In the funeral rites, the Church “commends the dead to God’s merciful love and pleads for the forgiveness of their sins.” (Order of Christian Funerals, 6). Through the funeral, the Church also “brings hope and consolation to the living.” (Order of Christian Funerals, 7).
The Catholic funeral rites may take place either during Mass or in a Liturgy of the Word. The rites typically begin with a reception of the body at the Church with various baptismal symbols, including a sprinkling of Holy Water and covering with a pall. They also include a Liturgy of the Word, in which the Church proclaims the Paschal Mystery and the hope of the Resurrection, and prayers for the dead, their family and mourners, and the whole assembly (Order of Christian Funerals, 22 & 29). In funerals during the Mass, the Liturgy of the Eucharist, including the Eucharistic Prayer and Holy Communion, then follow. In the Eucharistic Prayer “the Church expresses her efficacious communion with the departed: offering to the Father in the Holy Spirit the sacrifice of the death and resurrection of Christ. She asks to purify his child of his sins and their consequences, and to admit him to the Paschal fullness of the table of the Kingdom,” (Catechism of the Catholic Church, 1689). The funeral liturgy may conclude with a Final Commendation, a prayer entrusting the soul of the deceased to the mercy of God, or this may take place at the place of committal. After the funeral liturgy, the deceased is buried in the Rite of Committal.
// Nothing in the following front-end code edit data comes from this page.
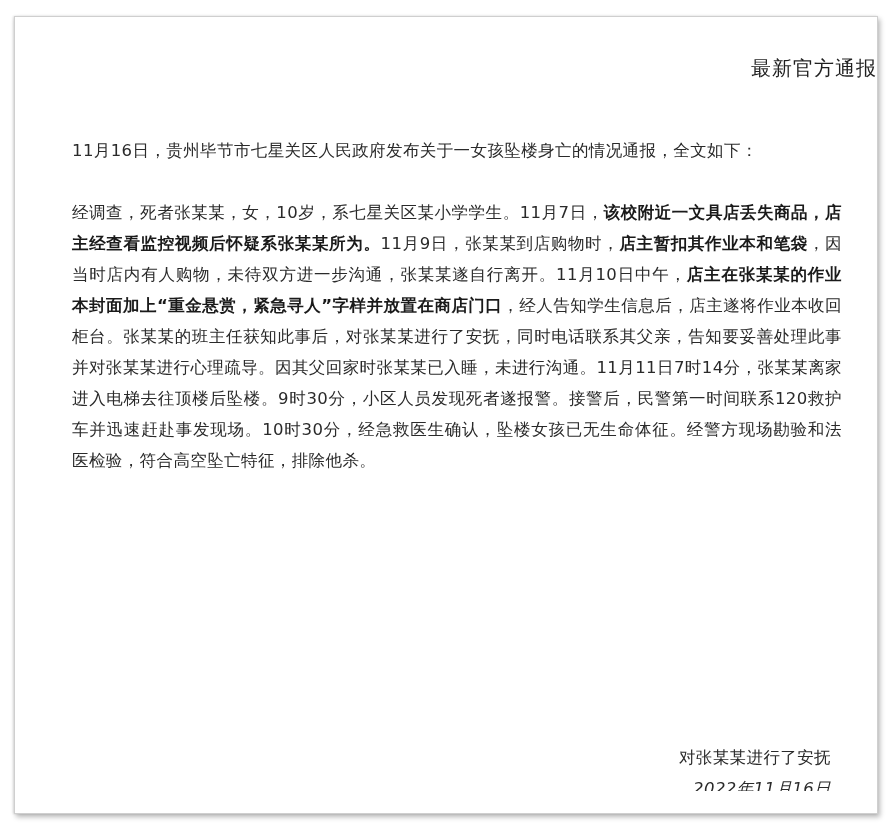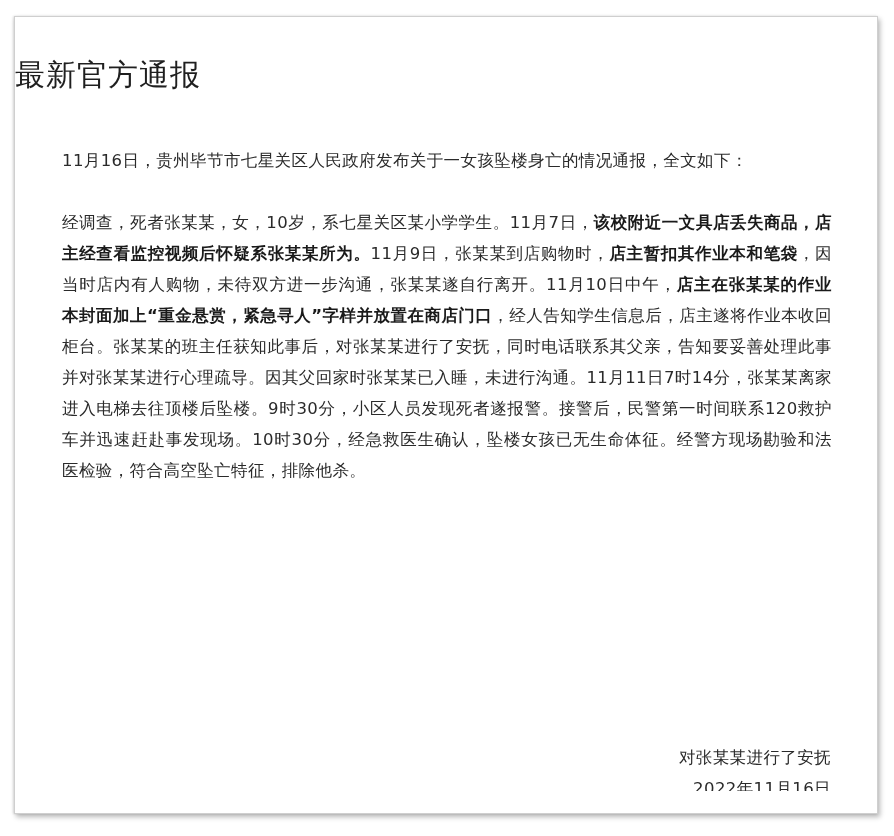--- a/index.html
+++ b/index.html
@@ -25,34 +25,33 @@
       border: 1px solid #cfcfcf;
       box-shadow: 2px 3px 5px rgba(0,0,0,0.28), -1px 0 2px rgba(0,0,0,0.12);
       box-sizing: border-box;
       overflow: hidden;
     }
     .title {
       position: absolute;
       top: 38px;
       left: 0;
       width: 100%;
-      text-align: left;
-      font-size: 30px;
+      text-align: right;
+      font-size: 20px;
       letter-spacing: 1px;
       color: #1f1f1f;
     }
     .content {
       position: absolute;
-      left: 47px;
+      left: 57px;
       top: 118px;
       width: 770px;
       font-size: 16.5px;
       line-height: 31px;
       letter-spacing: 0.4px;
-      margin-top: 10px;
     }
     .para {
       margin: 0 0 31px 0;
       text-align: justify;
     }
     .para b {
       font-weight: bold;
       color: #1a1a1a;
     }
     .signature {
@@ -61,20 +60,21 @@
       top: 725px;
       text-align: right;
       font-size: 16.5px;
       line-height: 31px;
       letter-spacing: 0.4px;
     }
     .date-line {
       height: 18px;
       overflow: hidden;
       line-height: 31px;
+      font-style: italic;
     }
   </style>
 </head>
 <body>
 
 <div class="card">
   <div class="title">最新官方通报</div>
 
   <div class="content">
     <p class="para">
Concerning cremation, the Congregation for the Doctrine of the Faith has indicated, “The Church continues to prefer the practice of burying the bodies of the deceased, because this shows a greater esteem towards the deceased. Nevertheless, cremation is not prohibited, “unless it was chosen for reasons contrary to Christian doctrine.” (Instruction Ad resurgendum cum Christo: regarding the burial of the deceased and the conservation of the ashes in the case of cremation, 4).
However, the Church requires that cremated remains be buried in a cemetery or other sacred place designated for this purpose. They should not be split among family members, scattered, incorporated into jewelry, or kept at a residence (Ad resurgendum cum Christo, 5-7). Further, it is preferred that the cremation take place following the funeral to allow the presence of the body for the funeral rites (Order of Christian Funerals, 413 & 418).